» Exercise instructions: Look through the listing below for the word "customer" and copy every line where it occurs.

» Records supplied:
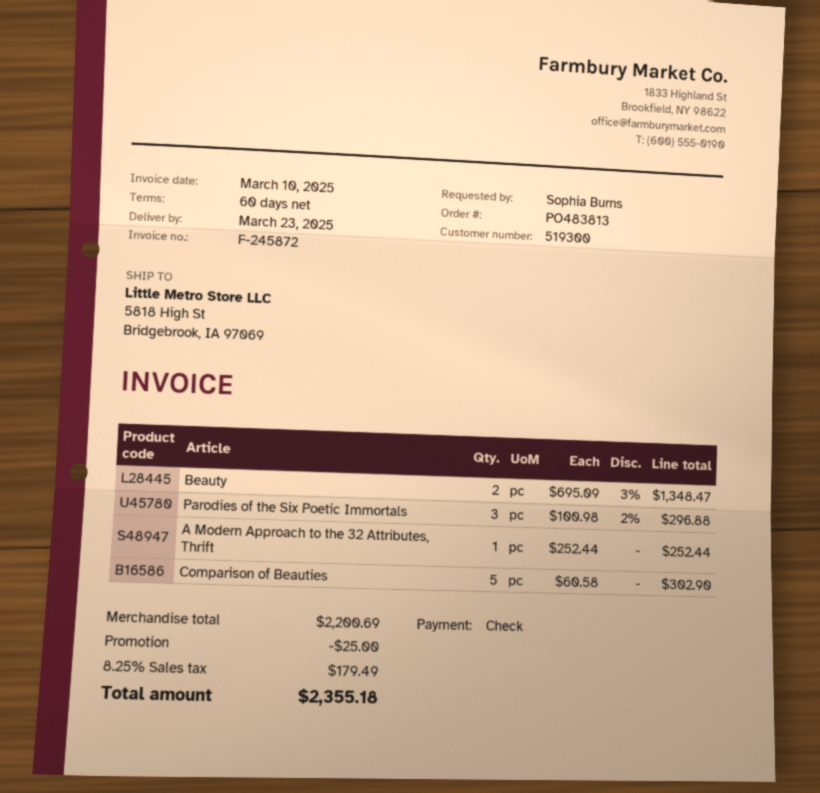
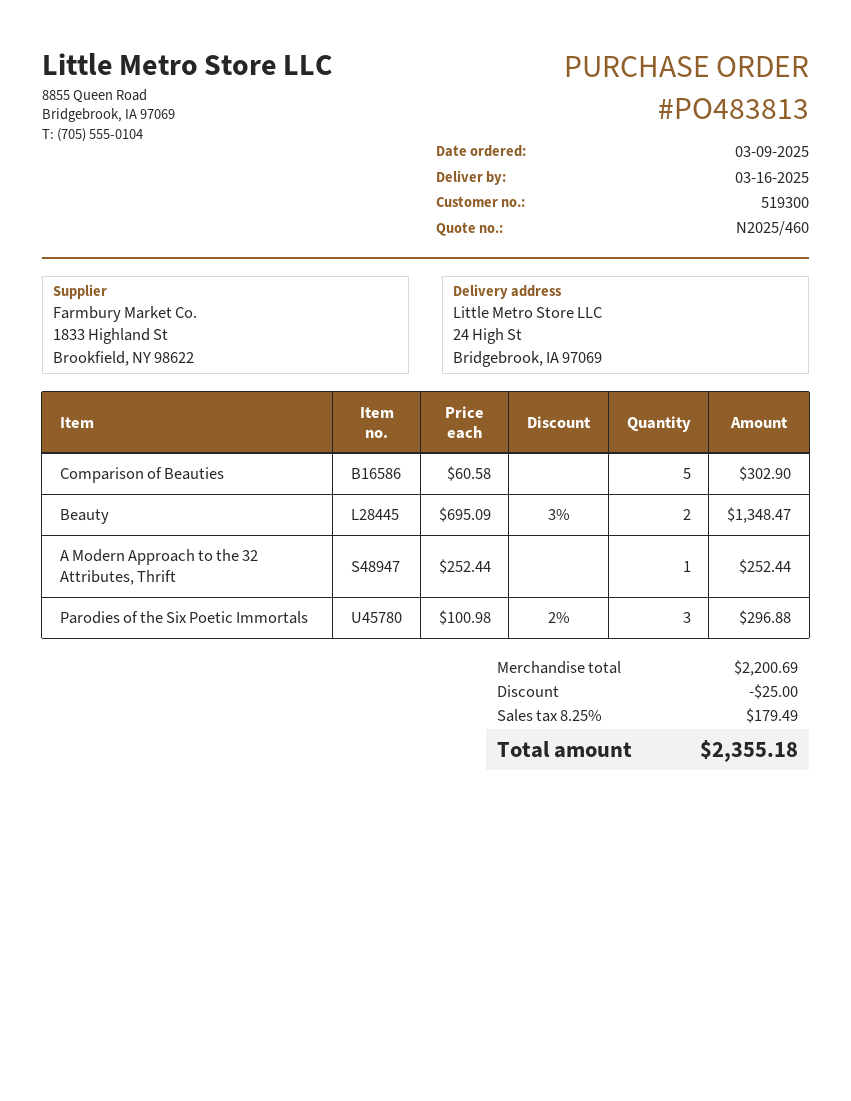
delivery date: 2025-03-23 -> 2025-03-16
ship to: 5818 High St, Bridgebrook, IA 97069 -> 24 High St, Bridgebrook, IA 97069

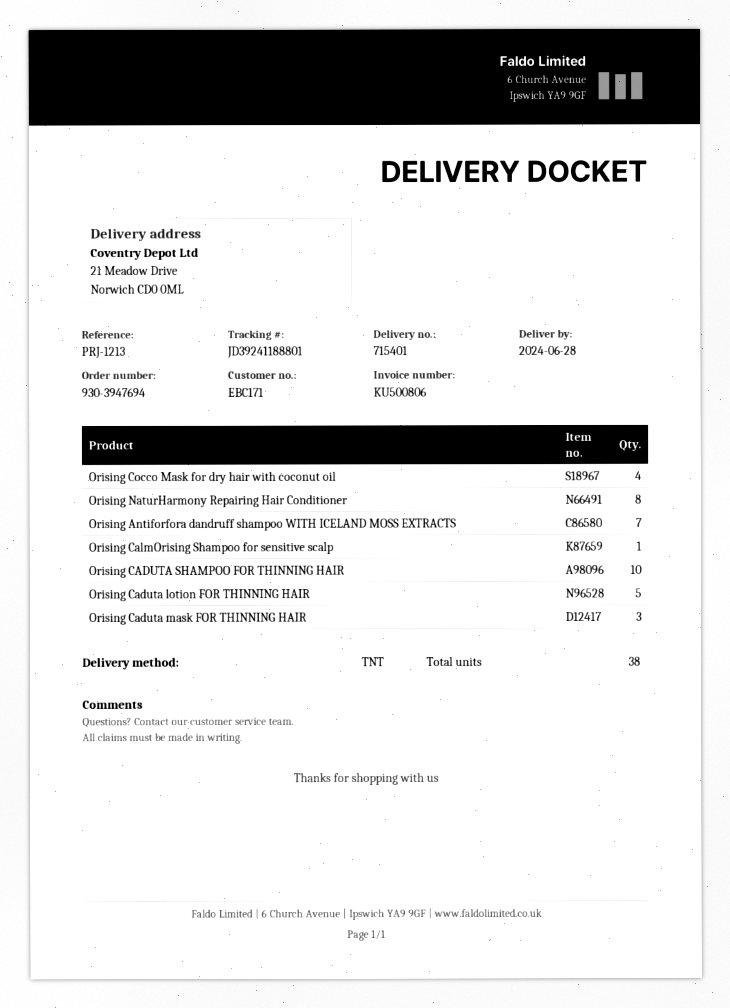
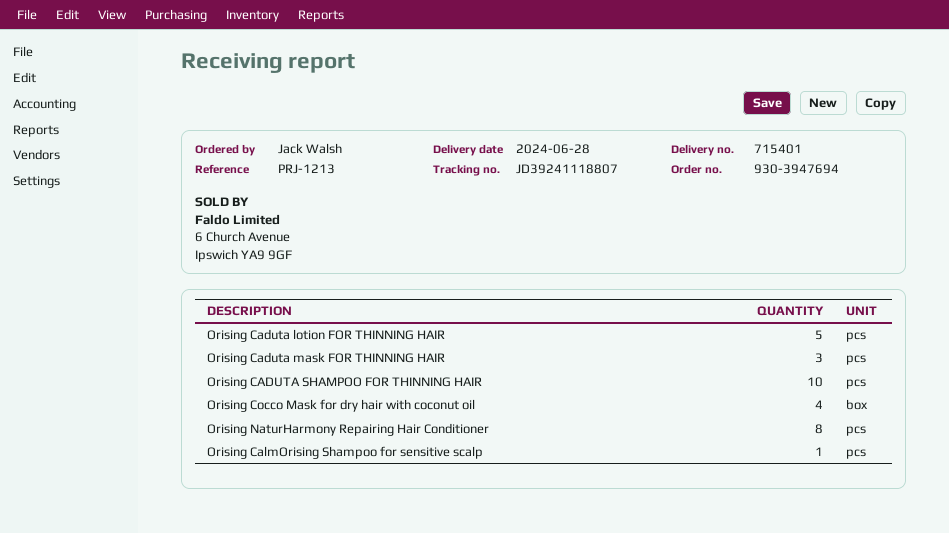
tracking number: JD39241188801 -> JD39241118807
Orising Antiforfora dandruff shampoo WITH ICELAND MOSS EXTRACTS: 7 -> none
---
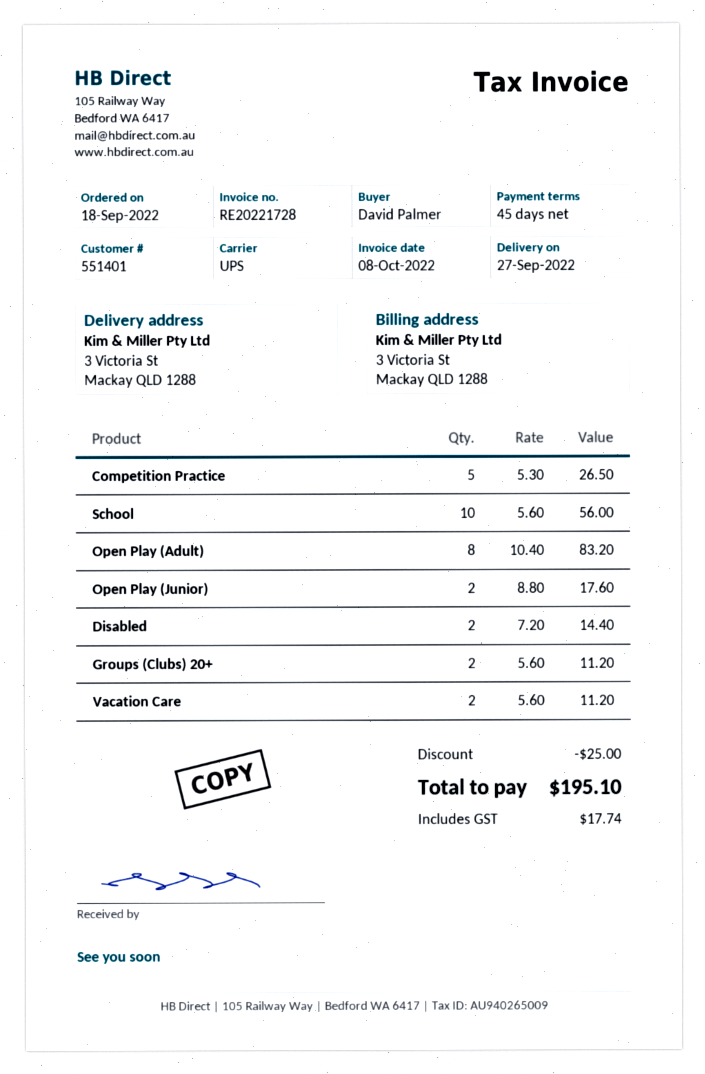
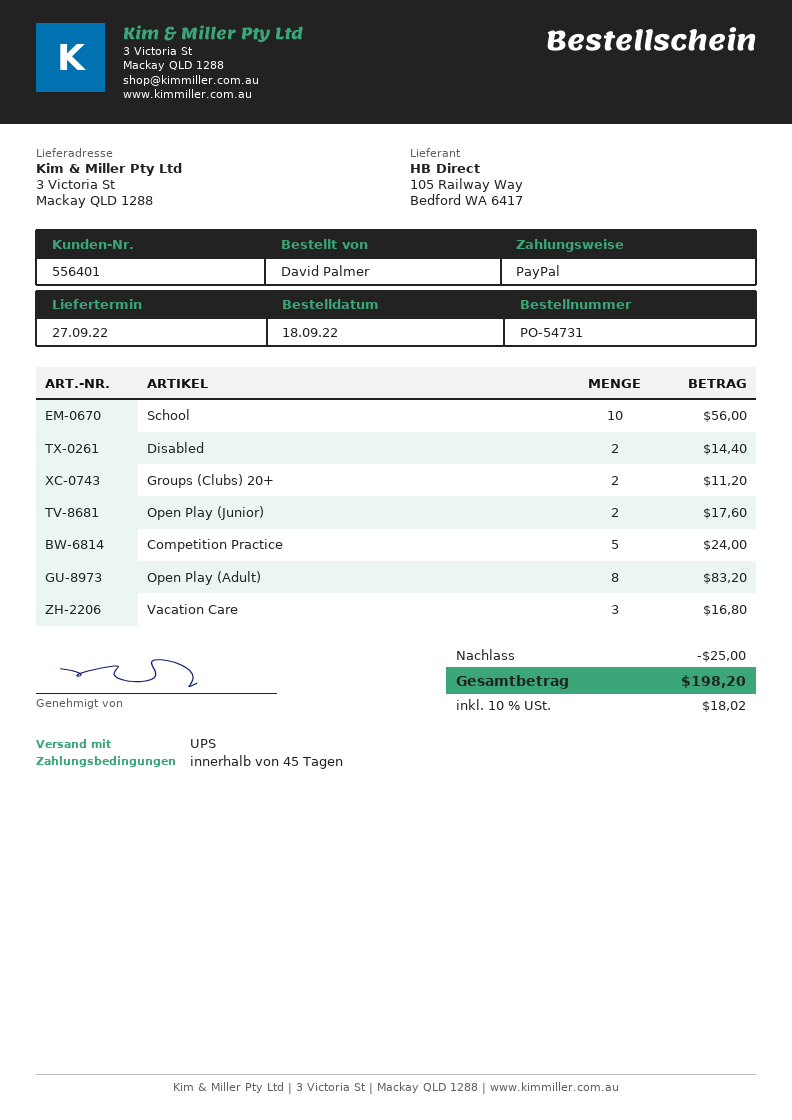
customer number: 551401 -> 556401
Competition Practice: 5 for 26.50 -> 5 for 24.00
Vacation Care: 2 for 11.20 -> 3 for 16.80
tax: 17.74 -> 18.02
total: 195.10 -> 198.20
==
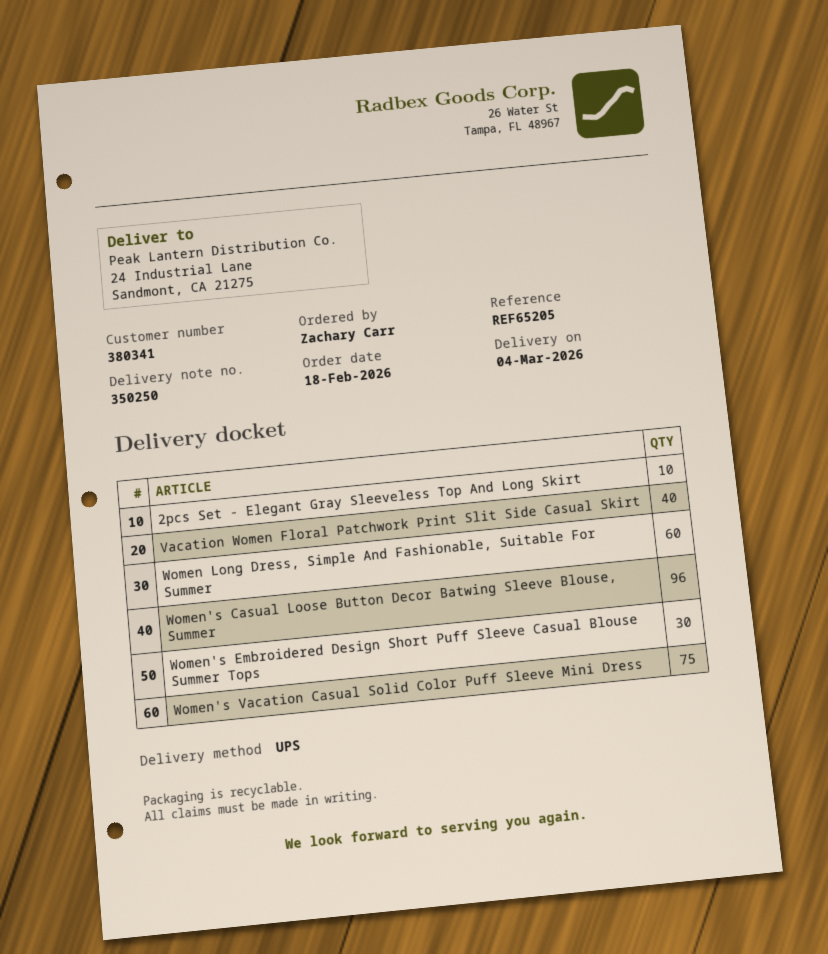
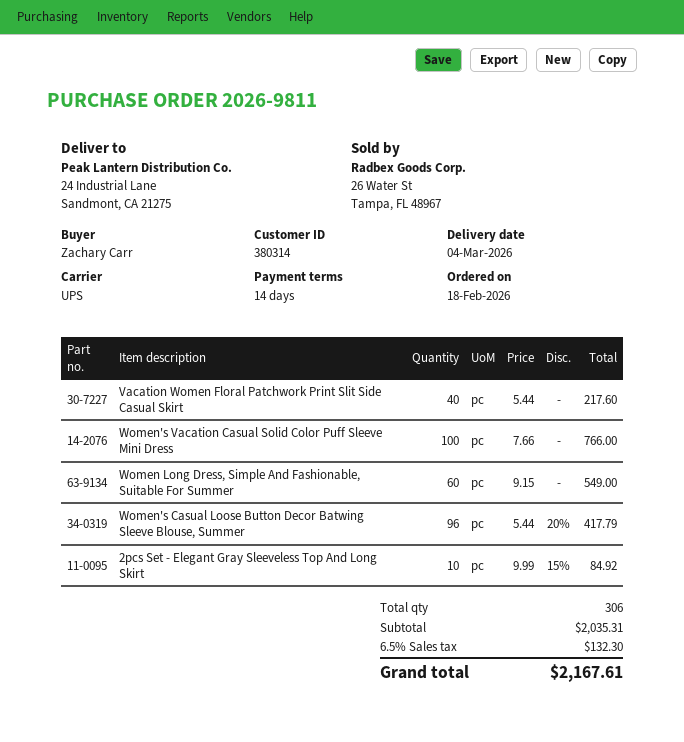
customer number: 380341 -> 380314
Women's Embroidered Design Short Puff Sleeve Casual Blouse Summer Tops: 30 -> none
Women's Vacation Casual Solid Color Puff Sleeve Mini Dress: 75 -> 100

» Written answer:
customer number: 551401 -> 556401
customer number: 380341 -> 380314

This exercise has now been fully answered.